Sorry. I have six (6) hens that are a bit over 3 months. I have two (2) hens that are laying already. I have four hens with each rooster. Both hens that are laying, are currently with the same rooster.


----------



## back2simplelife (Jul 6, 2013)

Silkies are about 7-8 months old when they start laying and most don't go broody until they are around a yr old. With other breeds, it really depends on their breeding. I have 4 right now (2 with chicks and 2 setting) One silkie, one barred rock, one wheaten Ameraucana and one "mutt" They are all almost a yr old but my Amer, who is 2 and this is her second time around. Does that help more?


----------



## robin416 (Sep 8, 2013)

I raised Silkies for years. When they begin to lay and when they go broody is as wide ranging as their colors. I've got one who didn't lay until she was 8 months, laid four eggs and went broody. I've had them begin laying at six months and go broody at 7. I've had them not go broody for a year. Trying to nail down a time table for when a Silkie is going to go broody is a waste of effort. They go lay when they lay and they go broody when they go broody. And some never do either.


----------



## Chans_Farm (Apr 27, 2014)

back2simplelife said:


> Silkies are about 7-8 months old when they start laying and most don't go broody until they are around a yr old. With other breeds, it really depends on their breeding. I have 4 right now (2 with chicks and 2 setting) One silkie, one barred rock, one wheaten Ameraucana and one "mutt" They are all almost a yr old but my Amer, who is 2 and this is her second time around. Does that help more?


Unfortunately, I think so. I think it is helping me to believe these eggs are going to be wasted if I don't incubate them myself.

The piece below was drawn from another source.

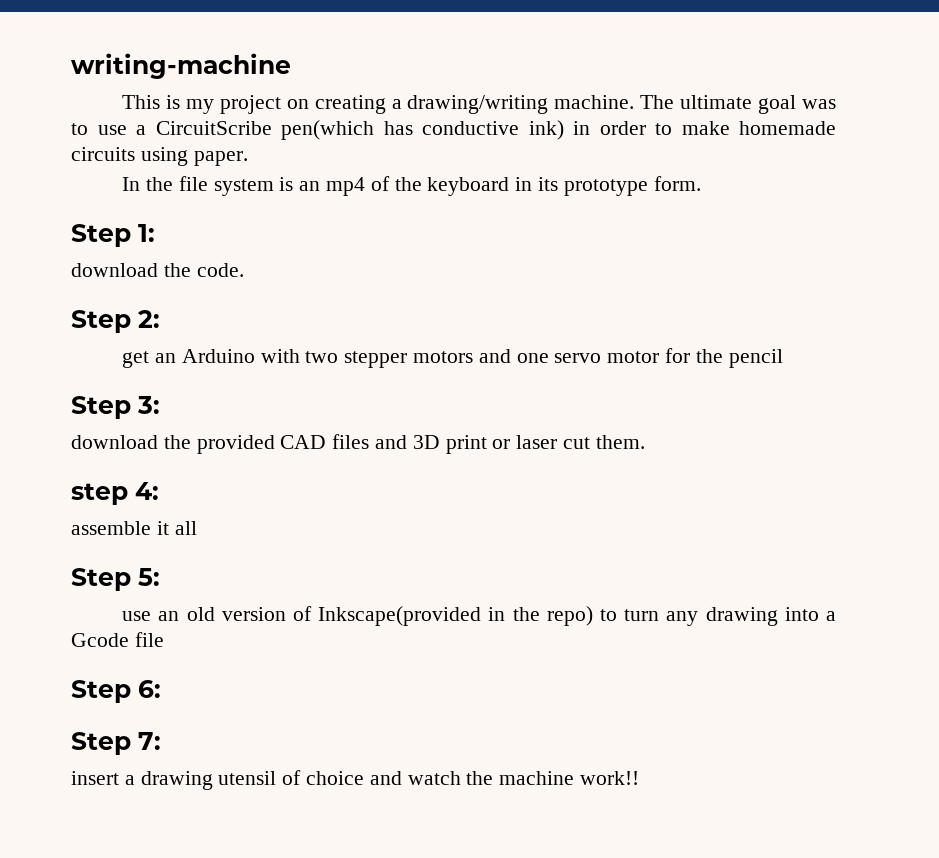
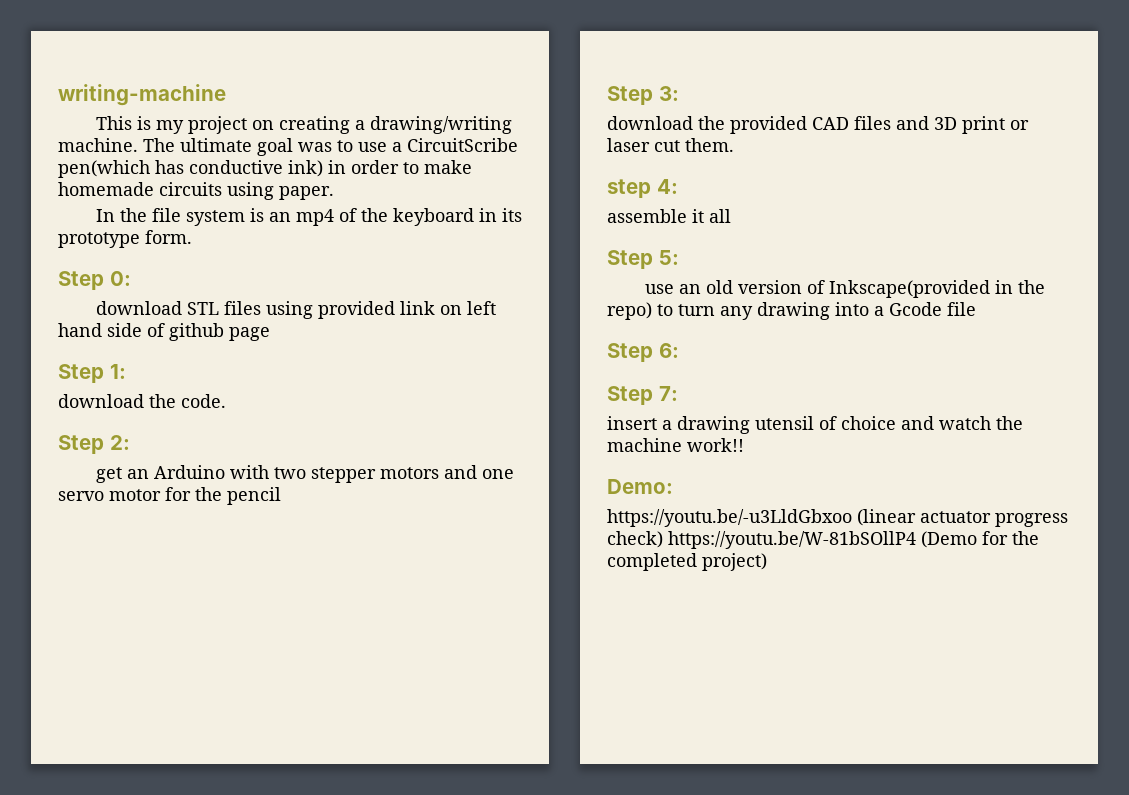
+ Step 0:
+ download STL files using provided link on left hand side of github page
+ Demo:
+ https://youtu.be/-u3LldGbxoo (linear actuator progress check) https://youtu.be/W-81bSOllP4 (Demo for the completed project)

I know the hens (the two that are laying) are NOT 1 year old.

Image #1: One of my Silkie Roosters with two of his four hens.
Image #2: My other Silkie Rooster with his four hens (2 black, 2 white).


----------



## Chans_Farm (Apr 27, 2014)

robin416 said:


> I raised Silkies for years. When they begin to lay and when they go broody is as wide ranging as their colors. I've got one who didn't lay until she was 8 months, laid four eggs and went broody. I've had them begin laying at six months and go broody at 7. I've had them not go broody for a year. Trying to nail down a time table for when a Silkie is going to go broody is a waste of effort. They go lay when they lay and they go broody when they go broody. And some never do either.


Thanks. Well, I guess time will tell, here.


----------



## robin416 (Sep 8, 2013)

Chans_Farm said:


> Thanks. Well, I guess time will tell, here.


That's really all you can do. Its up to each individual bird when they mature enough to begin the process. Silkies are slow to mature compared to some of the more common breeds and are really late bloomers. But not all of them are that way.

So, its a guessing game. Are you sure she isn't laying yet? If you're wondering about it and want an answer put two or three drops of food coloring in her vent. It will transfer to the egg and you'll have your answer.


----------



## Chans_Farm (Apr 27, 2014)

I may be misunderstanding some terms here. She - maybe both adult hens are laying the eggs. Neither one is setting? on them yet. I mean, to incubate them. 

Sorry. Is there a page with "Chicken Vocabulary" on it?


----------



## robin416 (Sep 8, 2013)

Which words are you confused about. When we've been doing this for so long we toss stuff out there that is common to us and forget it might not make sense to someone new. And there probably is a chicken vocabulary listing some where, I just don't know there is one here or not.

Run this through again, you have three hens, right? Two are laying, the Silkie is not, right? Could be I've misunderstood something you said.


----------



## back2simplelife (Jul 6, 2013)

I don't refrigerate my eggs anymore.. (I was doing one dozen out, one dozen in the fridge but don't anymore) and treat them all as if I was going to incubate them. I keep dates on them, so I know how old they are.. then, it's out with the old and in with the new. We have had 5 broodies since April so I try to be prepared now.. Instead of leaving them there, try getting some golf balls or plastic eggs then take the eggs and keep a dozen handy.. just in case! Here in Texas, I am afraid to leave mine for very long as I think they have some "come eat me" voices that call to all the rat snakes!


----------



## Chans_Farm (Apr 27, 2014)

Okay. Thanks for your patience. 

I have:

2 roosters
8 hens

4 hens are with each rooster. 
6 of the hens are not old enough to lay eggs yet. 
2 of the hens are old enough to lay eggs, and are doing so now. In fact, we are over 28 eggs, between those two hens. 
I think one has started, last night in fact, setting on her clutch of eggs. 
The other hen, however, is not. She doesn't seem - broody? So, one of the hens is doing the right thing. The other one, it seems, has not started setting on her clutch.


----------



## back2simplelife (Jul 6, 2013)

Chans_Farm said:


> Okay. Thanks for your patience.
> 
> I have:
> 
> ...


Give her a few more days to see. Good luck!


----------